Il suffit d'être un tant soit peu philosophe pour comprendre que l'amour de l'autre, une fois assimilé à la passion du salut des âmes pour un monde imaginaire, pour un autre monde que le monde réel, induit deux types délétères de comportement.

  • D'abord, le salut de son âme est dit bien plus précieux que la personne réelle et vivante qui porte cette âme ; si, pour sauver cette âme si précieuse, il est nécessaire de sacrifier la vie de cette personne, il ne faut pas hésiter un seul instant : conversions forcées, bûchers, croisades et inquisition sont bien là pour le démontrer. Mais aussi : tant de vies gâchées - celles des femmes, surtout, souvent contre leur gré - en macérations, privations, dégoûts de soi, culpabilisations, contritions, pénitences incessantes, haines de la chair, etc ...
  • Ensuite, la dualisation de l'Être en deux natures distinctes et inconciliables - le monde d'ici-bas terrestre et le monde de l'au-delà céleste - tend évidemment à délaisser, au mieux, à haïr, au pis, le monde réel où vivent toutes les créatures réelles.

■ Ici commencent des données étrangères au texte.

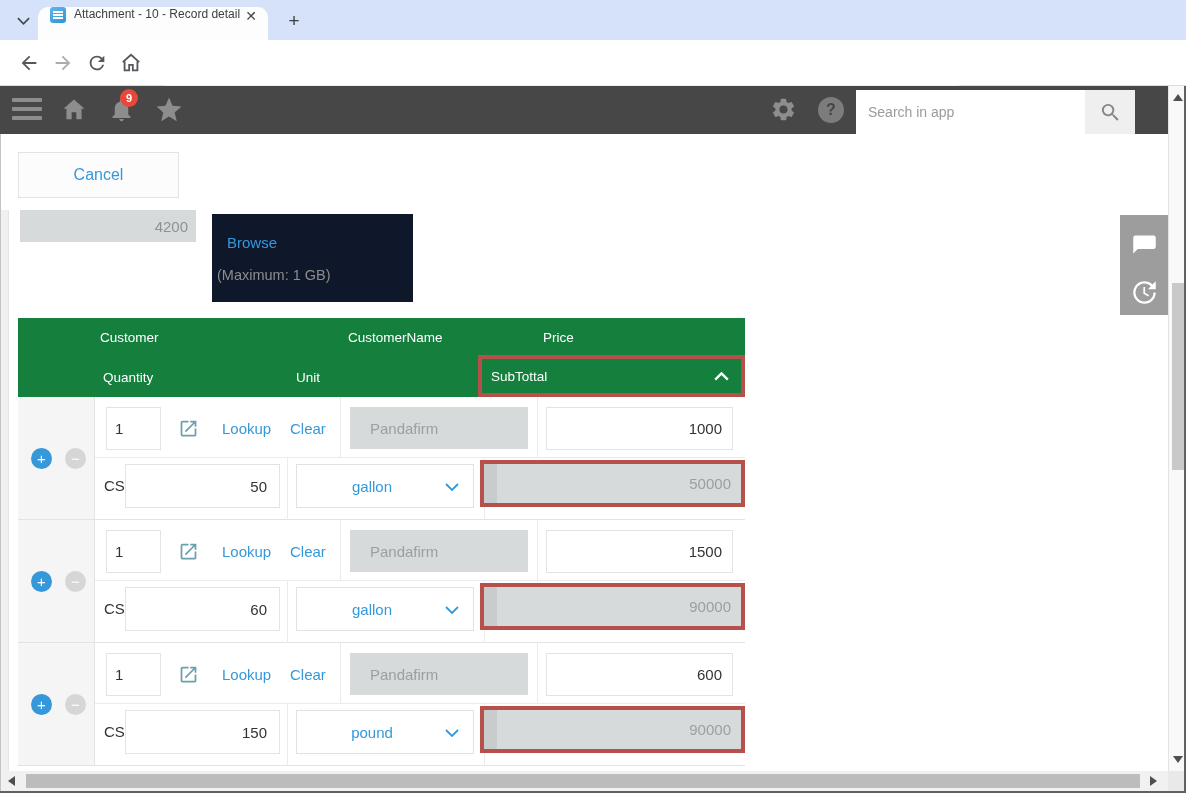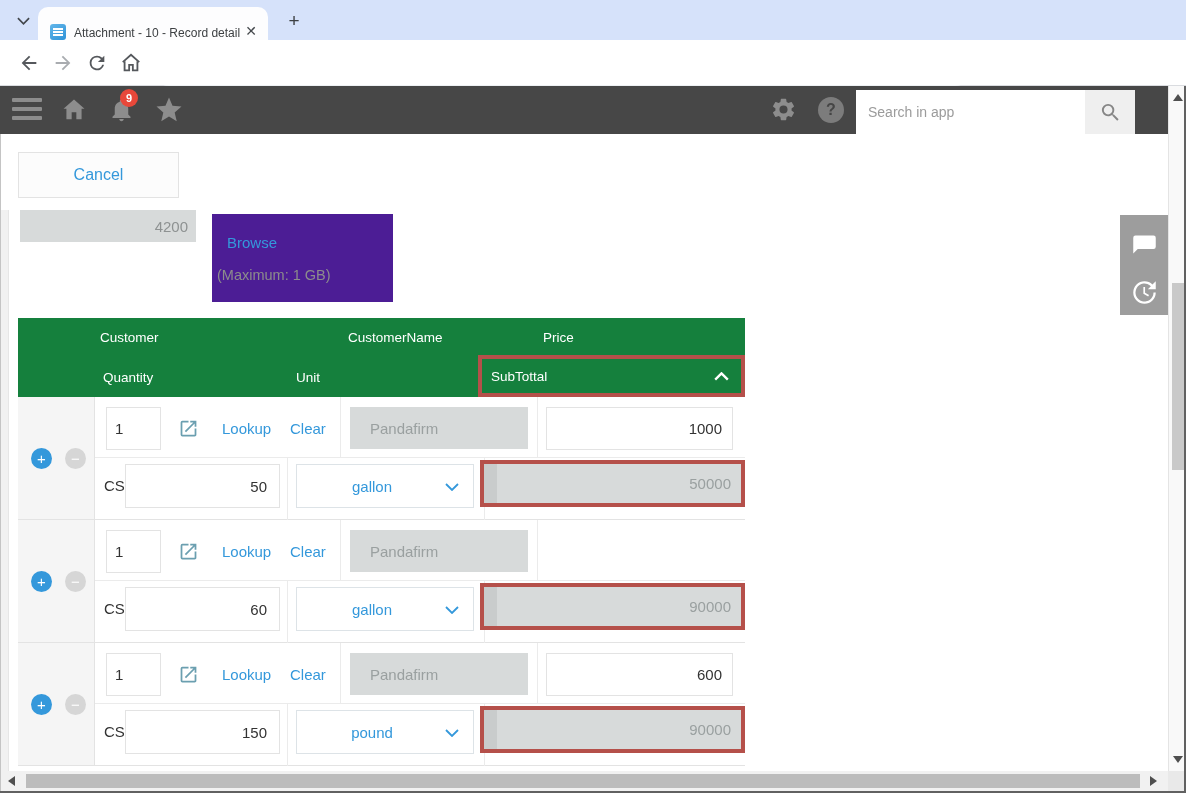"Attachment - 10 - Record" .tab { align-items: flex-end -> flex-start }
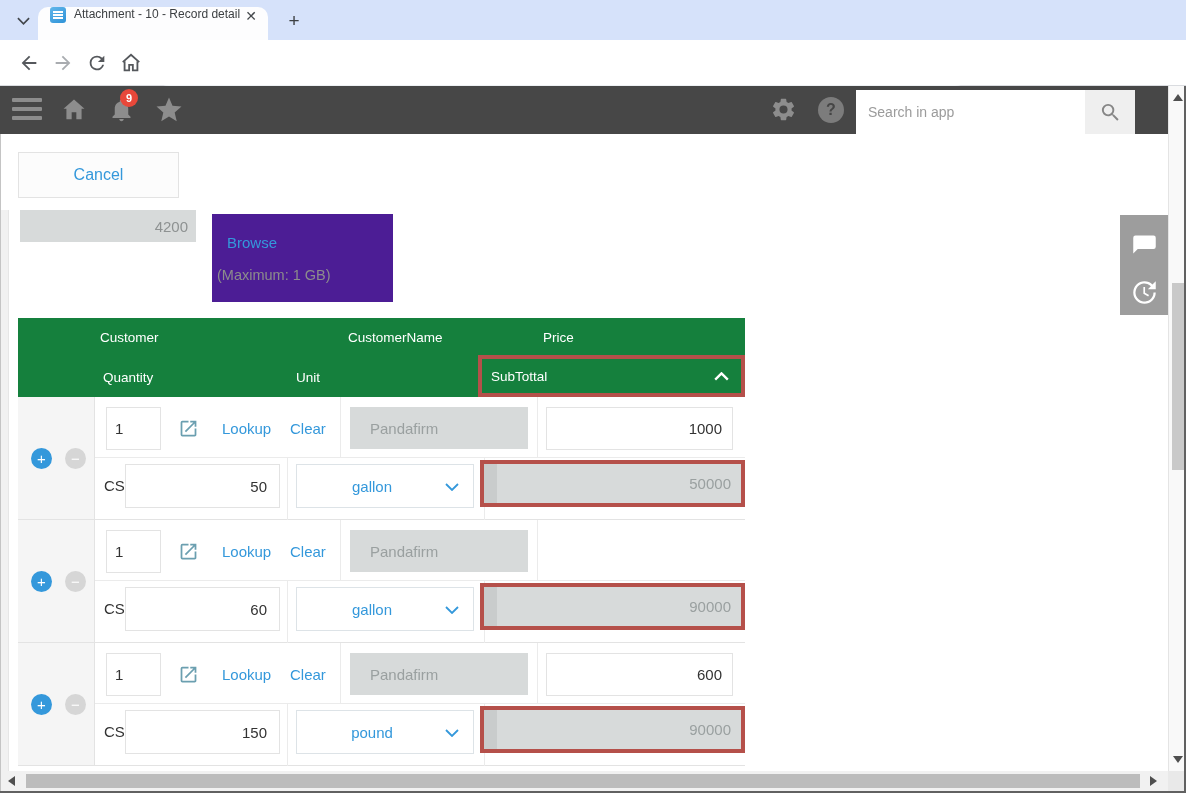"Browse" .upload-box { background: #4c1d95 -> #0f172a; width: 181px -> 201px }
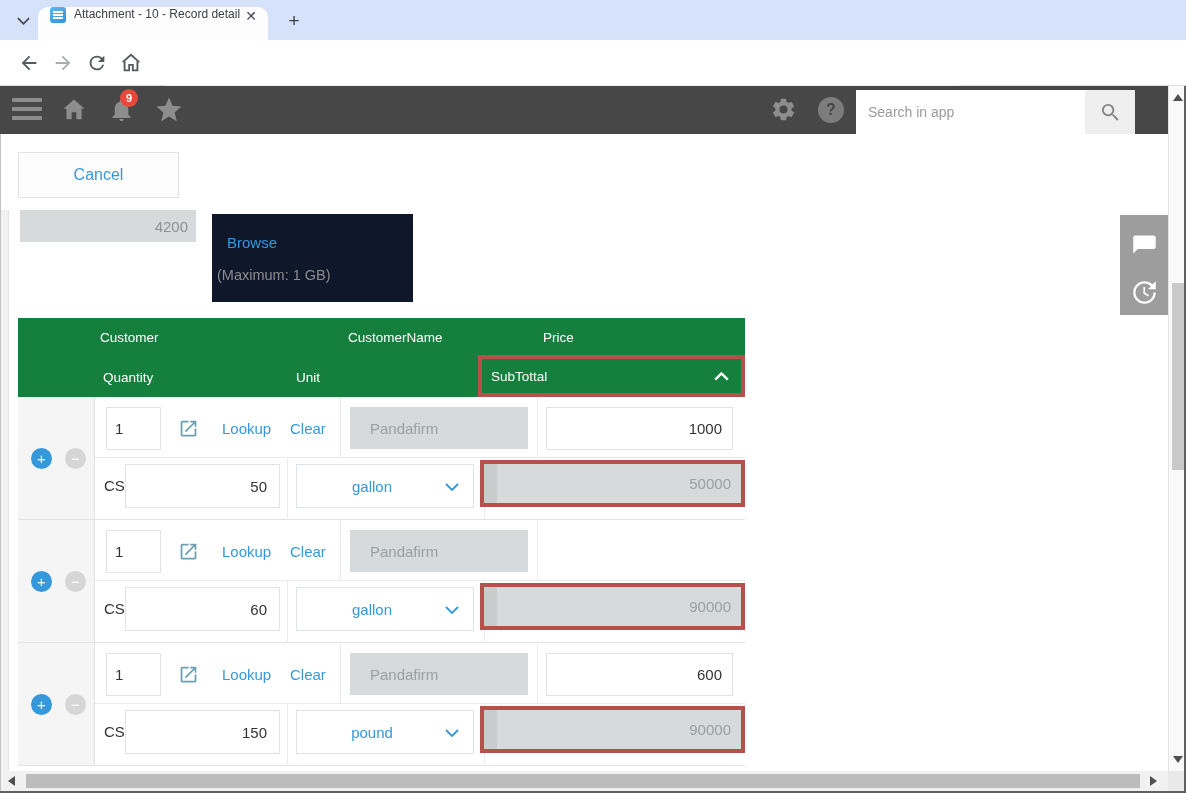"1500" input.txt-input { html: none -> <input> }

Bien sûr, l'idéalisme platonicien n'est pas loin, mais Platon ne parle pas de salut, mais bien de connaissance : il s'agit de connaître les Idées pures et, par-dessus tout, l'Idée de Bien qui règne sur elles toutes. Avec le Christianisme, l'Idée de Bien est devenue Dieu et les autres Idées pures sont assimilées aux êtres célestes, angéliques ou pneumatiques, qui peuplent les sphères éthérées. Descartes ne dira rien d'autre. Il ne s'agit donc plus d'un rapport dialectique entre deux mondes distincts, mais d'un rapport hiérarchique entre un monde matériel où règne le Mal et le Diable, et un monde spirituel où règne le Bien et le Dieu trine. Le problème, alors, n'est plus de spiritualiser le monde réel et de diviniser ce Réel dans une tension vers l'accomplissement (ce qui est la voie des paganismes comme le dionysisme), mais, tout au contraire, de fuir le monde matériel et diabolique, de le haïr, de le maudire, de le renier afin de gagner son paradis dans "l'autre monde".

Ce n'est pas un hasard si c'est le monde chrétien (et, à son paroxysme, l'évangélisme américain) qui a encouragé, par souci humanitaire, cette folle croissance démographique qui étouffe la Vie (sous prétexte que chaque personne humaine est précieuse, que chaque âme doit être sauvée) et qu'il a engendré cet économisme pillard qui saccage la Nature et la Terre entière depuis des siècles. Jamais les traditions chinoise ou indienne n'auraient engendré de tels monstres.

Marc Halévy, le 28/02/2012



[1] La Torah ne prône pas l'amour du prochain. Par deux fois, elle dit : "Tu aimeras ton ami comme toi-même". Ton "ami", pas ton "prochain" ! Traduttore, traditore

[2] Ce n'est pas un hasard si c'est le monde chrétien (et spécialement américain) qui a engendré  cette folle croissance démographique (chaque personne humaine est précieuse, chaque âme doit être sauvée) et cet économisme pillard qui saccagent tous deux la Nature et la Terre entière depuis des siècles. Jamais les traditions chinoise ou indienne n'auraient engendré de tels monstres.

[3] Cet Evangile a été écrit entre 90 et 100 après JC (Marc vers 80, Luc vers 120 et Jean peu avant 200).